(Web page edit records)
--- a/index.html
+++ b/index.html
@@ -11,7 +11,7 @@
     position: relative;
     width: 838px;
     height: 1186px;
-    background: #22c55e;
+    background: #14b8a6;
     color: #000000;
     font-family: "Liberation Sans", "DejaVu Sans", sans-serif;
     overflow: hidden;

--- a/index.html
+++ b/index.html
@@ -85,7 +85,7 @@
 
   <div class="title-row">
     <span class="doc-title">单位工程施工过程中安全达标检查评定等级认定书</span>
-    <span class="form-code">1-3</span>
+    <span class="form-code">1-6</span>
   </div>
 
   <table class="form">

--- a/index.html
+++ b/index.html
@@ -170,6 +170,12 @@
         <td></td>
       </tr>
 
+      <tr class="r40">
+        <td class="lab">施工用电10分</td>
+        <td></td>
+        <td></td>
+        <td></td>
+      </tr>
...
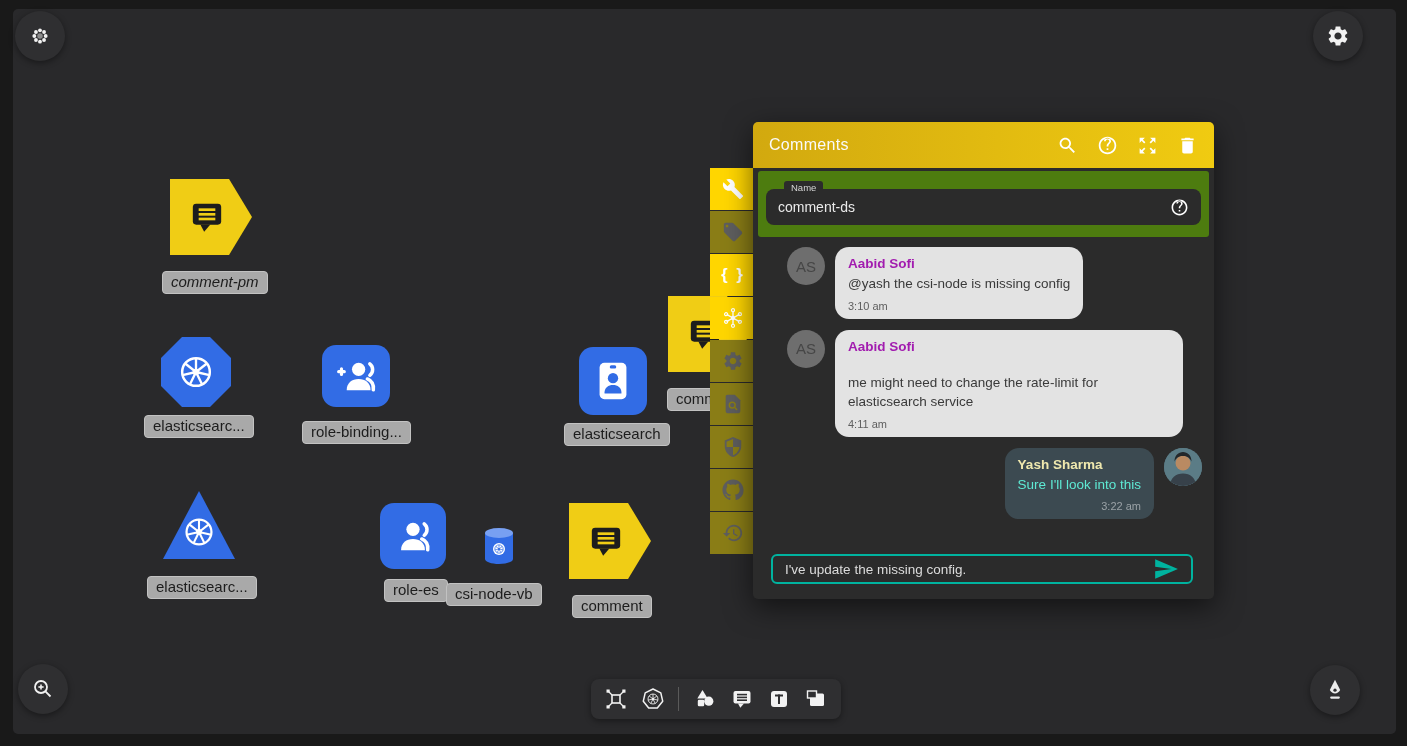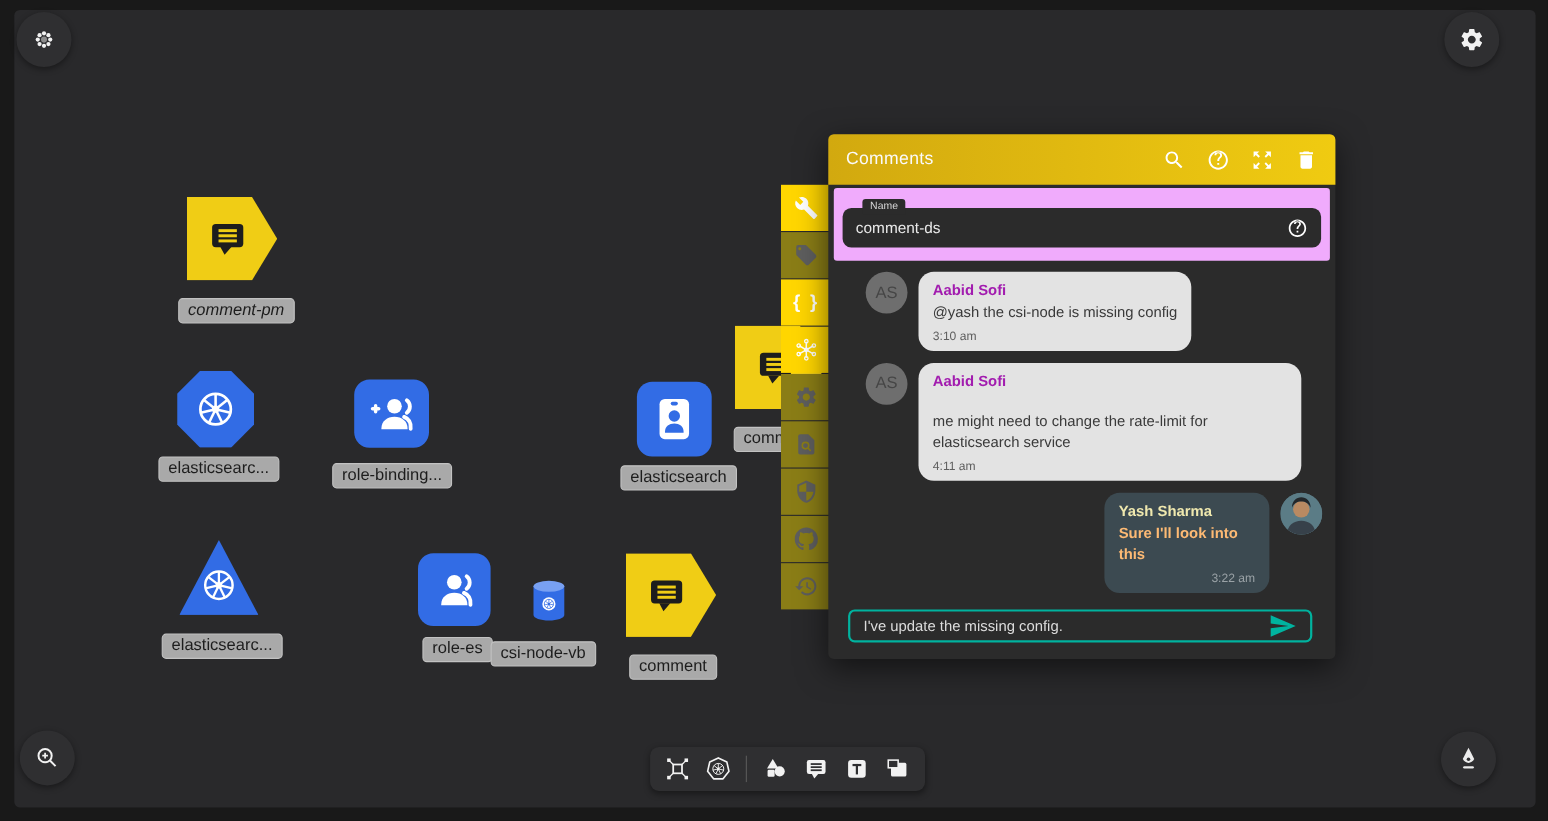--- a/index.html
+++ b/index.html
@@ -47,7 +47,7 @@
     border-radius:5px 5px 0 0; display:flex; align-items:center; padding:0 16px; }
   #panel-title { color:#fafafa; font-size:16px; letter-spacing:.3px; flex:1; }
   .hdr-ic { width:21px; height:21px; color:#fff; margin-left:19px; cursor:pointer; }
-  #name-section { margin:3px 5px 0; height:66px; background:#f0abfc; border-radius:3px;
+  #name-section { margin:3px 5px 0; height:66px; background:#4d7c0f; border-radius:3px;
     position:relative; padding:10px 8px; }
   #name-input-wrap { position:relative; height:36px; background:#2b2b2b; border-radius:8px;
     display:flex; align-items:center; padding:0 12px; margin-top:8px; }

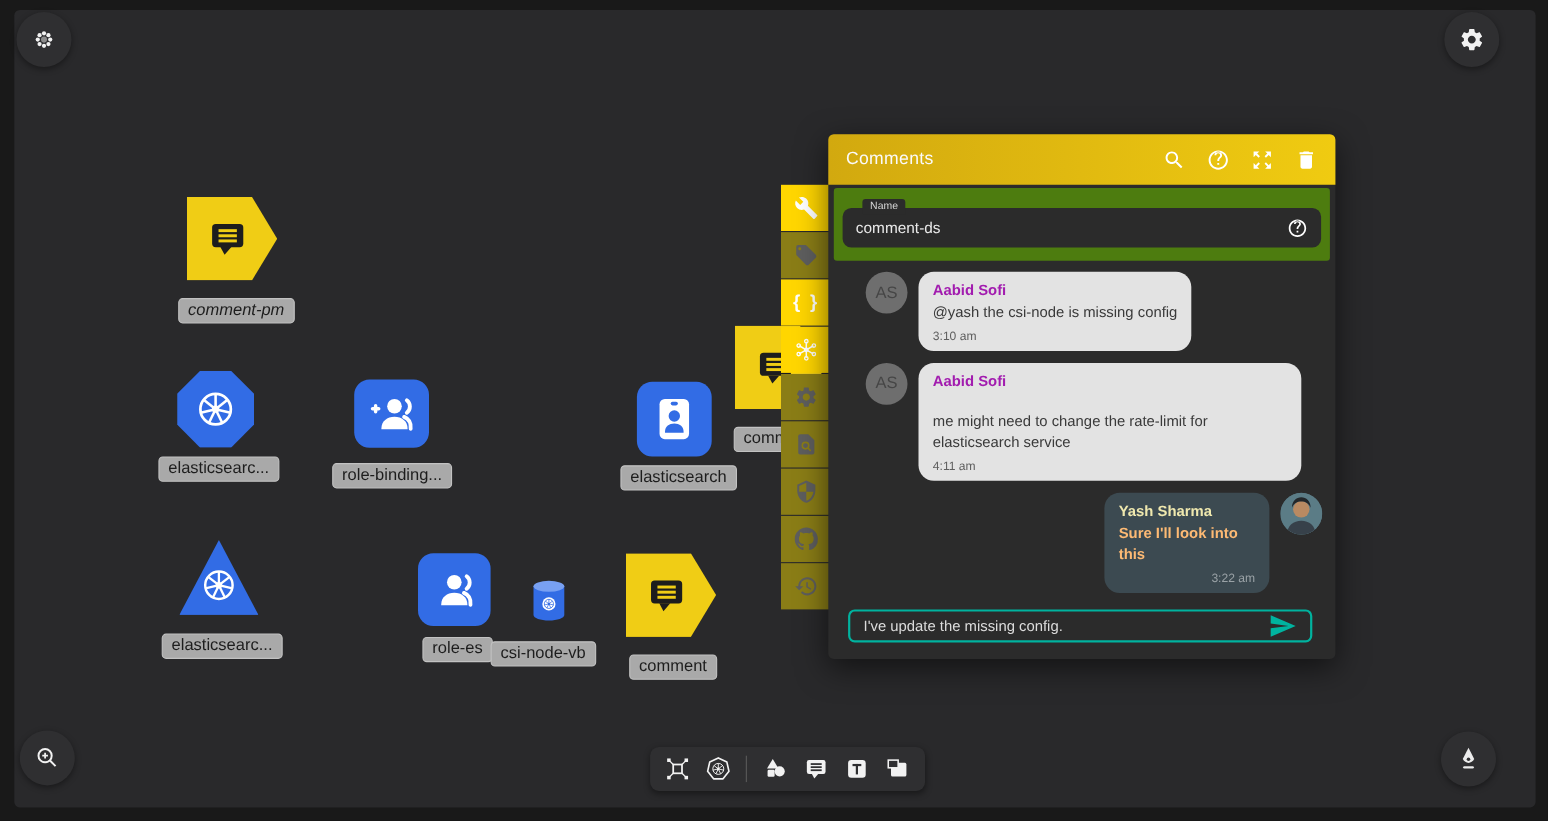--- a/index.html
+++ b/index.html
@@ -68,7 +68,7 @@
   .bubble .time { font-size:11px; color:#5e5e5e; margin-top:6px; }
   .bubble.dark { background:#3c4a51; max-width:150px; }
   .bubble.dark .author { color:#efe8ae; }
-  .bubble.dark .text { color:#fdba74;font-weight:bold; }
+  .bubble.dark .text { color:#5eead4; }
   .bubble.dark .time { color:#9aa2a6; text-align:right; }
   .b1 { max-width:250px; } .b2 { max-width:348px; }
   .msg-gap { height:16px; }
...
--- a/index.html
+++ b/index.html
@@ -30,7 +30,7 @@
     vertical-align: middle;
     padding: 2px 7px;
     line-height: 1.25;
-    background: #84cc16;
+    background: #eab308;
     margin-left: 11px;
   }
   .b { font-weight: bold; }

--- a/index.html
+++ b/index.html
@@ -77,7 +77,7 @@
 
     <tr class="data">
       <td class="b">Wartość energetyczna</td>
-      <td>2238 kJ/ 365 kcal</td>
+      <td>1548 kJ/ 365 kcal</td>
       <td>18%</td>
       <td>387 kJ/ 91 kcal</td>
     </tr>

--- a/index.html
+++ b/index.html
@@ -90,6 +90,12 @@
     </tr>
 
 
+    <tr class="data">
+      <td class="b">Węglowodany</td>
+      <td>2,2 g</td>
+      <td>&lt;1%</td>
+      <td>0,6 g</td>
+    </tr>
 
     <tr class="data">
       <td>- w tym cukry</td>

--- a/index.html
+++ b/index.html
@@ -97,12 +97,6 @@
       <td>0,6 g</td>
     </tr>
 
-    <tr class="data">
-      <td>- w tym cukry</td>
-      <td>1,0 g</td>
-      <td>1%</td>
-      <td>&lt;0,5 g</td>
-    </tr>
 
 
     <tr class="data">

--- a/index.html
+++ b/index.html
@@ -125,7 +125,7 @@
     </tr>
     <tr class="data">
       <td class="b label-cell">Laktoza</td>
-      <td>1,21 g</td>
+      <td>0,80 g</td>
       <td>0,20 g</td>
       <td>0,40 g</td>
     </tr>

Task details
Across the data, find each line that has "kcal" in it and copy that line.

Exercise response
-      <td>2238 kJ/ 365 kcal</td>
+      <td>1548 kJ/ 365 kcal</td>
       <td>387 kJ/ 91 kcal</td>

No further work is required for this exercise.